Margate – African airlines are expected to make a combined $350m (R4.6bn) loss this year – of which about $100m (R1.3bn) is expected to come from South Africa’s airlines, according to Chris Zweigenthal, CEO of the Airline Association of Southern Africa (AASA).
This is while the International Air Transport Association (IATA) is forecasting a $31bn net profit for the entire global aviation industry.
“Competition in the airline industry in Africa is intense and a number of players are increasing their footprint on the continent,” he said at the 47th Annual General Assembly of AASA.
He warned that airlines in Africa will face a potentially crippling shortage of skills and a failure to meet employee transformation targets if governments do not fix basic and tertiary education.
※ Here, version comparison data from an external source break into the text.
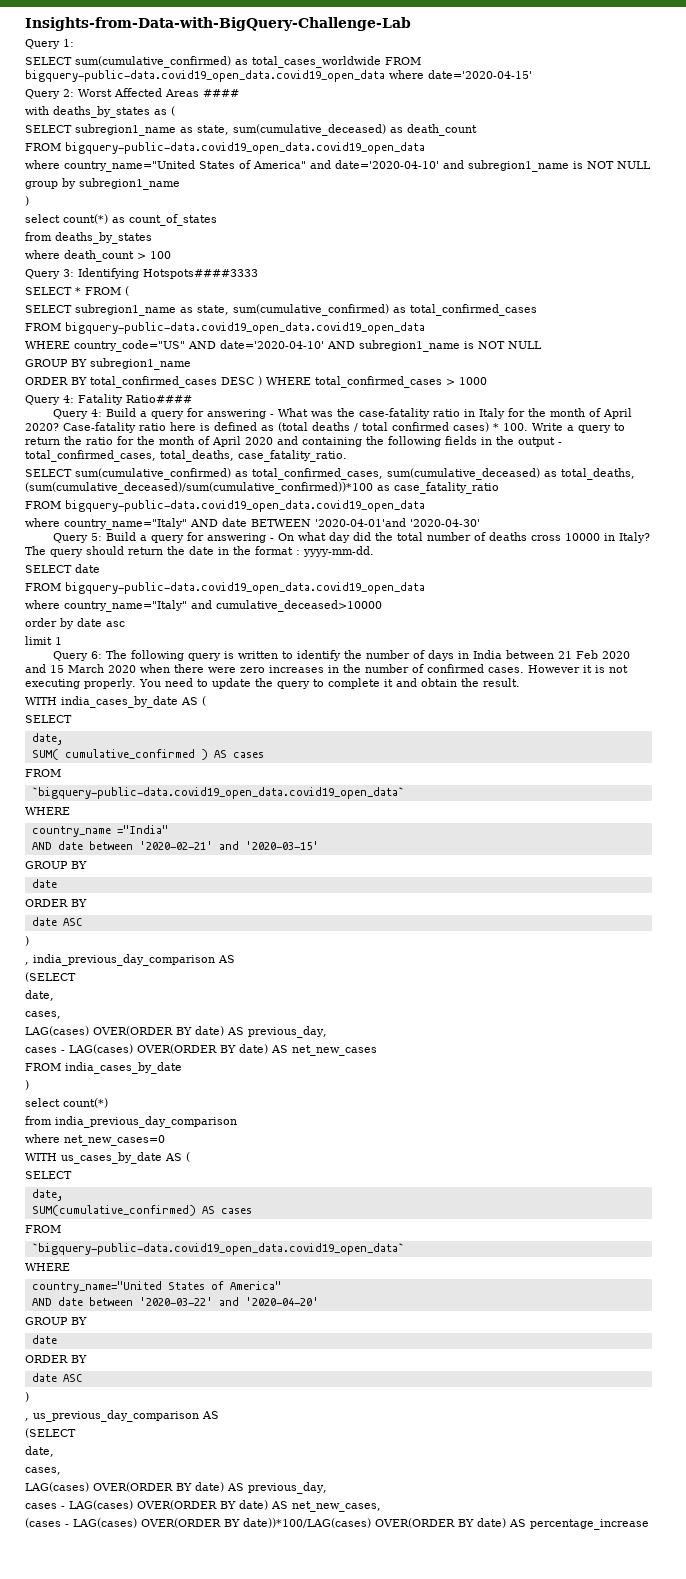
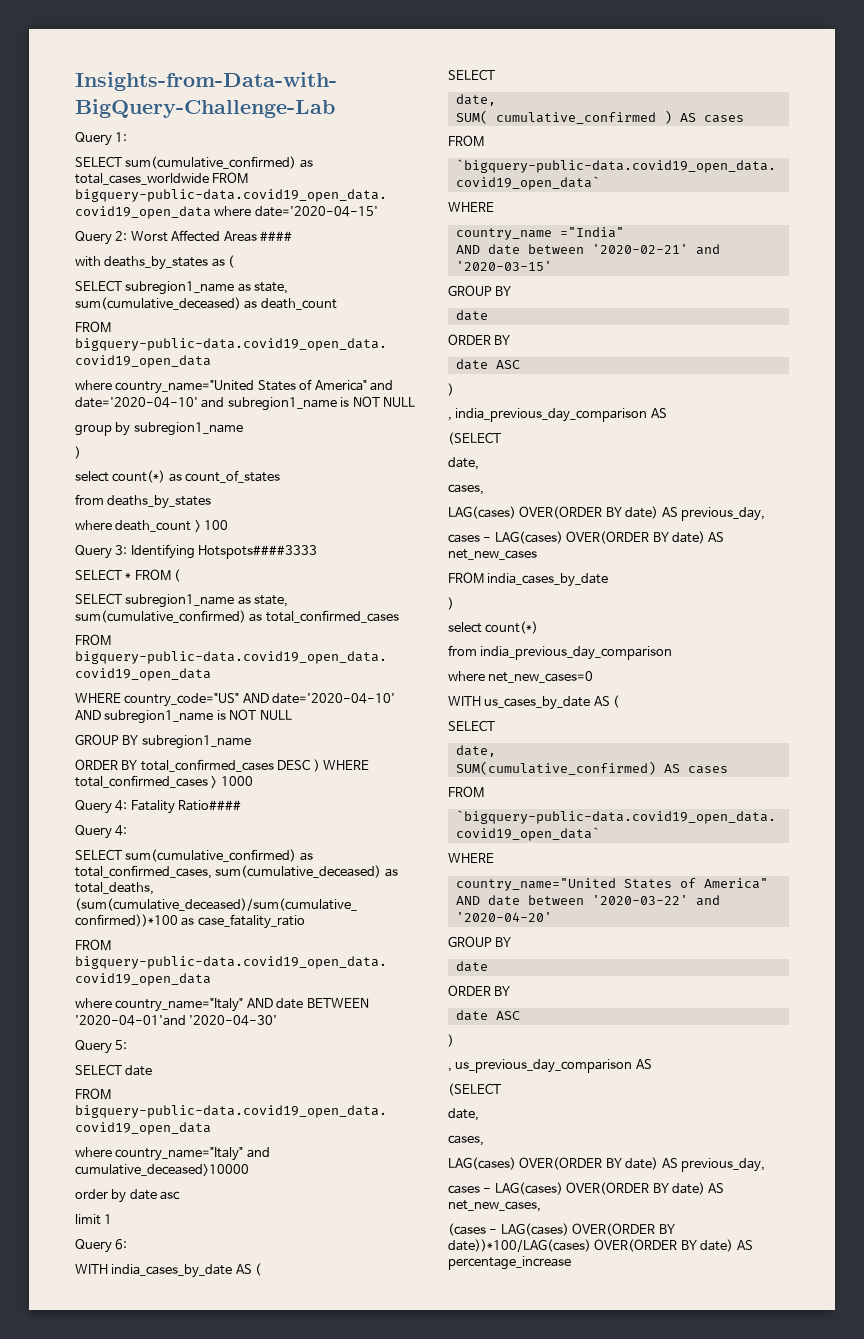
  Query 4: Fatality Ratio####
- Query 4: Build a query for answering - What was the case-fatality ratio in Italy for the month of April 2020? Case-fatality ratio here is defined as (total deaths / total confirmed cases) * 100. Write a query to return the ratio for the month of April 2020 and containing the following fields in the output - total_confirmed_cases, total_deaths, case_fatality_ratio.
+ Query 4:
- Query 5: Build a query for answering - On what day did the total number of deaths cross 10000 in Italy? The query should return the date in the format : yyyy-mm-dd.
+ Query 5:
- Query 6: The following query is written to identify the number of days in India between 21 Feb 2020 and 15 March 2020 when there were zero increases in the number of confirmed cases. However it is not executing properly. You need to update the query to complete it and obtain the result.
+ Query 6:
“Without a talent pipeline, airlines and other aviation businesses in our region, specifically South Africa, face a calamitous future,” he said.
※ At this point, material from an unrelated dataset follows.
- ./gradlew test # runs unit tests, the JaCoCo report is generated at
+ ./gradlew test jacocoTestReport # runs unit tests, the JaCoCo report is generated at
It is estimated that aviation supports 6.8 million direct, indirect and induced jobs in Africa, and generates $72bn for the continent’s combined gross domestic product (GDP).
Zweigenthal pointed out that Africa’s population growth is driving increased demand for air transport across Africa. It is estimated that about 20 000 new pilots and some 20 000 new technicians and engineers, as well as other professionals will be needed.
The aviation industry estimates that it costs about R1.75m to take a pilot from initial training to a full airline transport pilot licence qualification.
The demand for air transport to, from and within Africa is expected to double over the next 20 years, requiring more than 1 000 new aircraft in the combined African fleet.
Zweigenthal said transformation in the aviation industry was non-negotiable and AASA would like to see its pace increased. A challenge AASA identified in this regard was the scarcity of funding – including at university level – and the absence of a specialist aerospace and air transport education institution in Africa.
He also noted a lack of effective coordination between governments, educators and the industry. African airlines also face a challenge of governments on the continent failing to reform market access, he said.
Then there are high dollar-driven operating cost,s and a need to remain focused on continually improving safety and security performance throughout the continent.
“Funding solutions need to be established and identified for pilots through government, public and private initiatives,” said Zweigenthal.
“Besides stemming the exodus of young blood, we also have to ensure there is a pipeline of talent ready to take over from those people leaving the industry through retirement over the coming years.”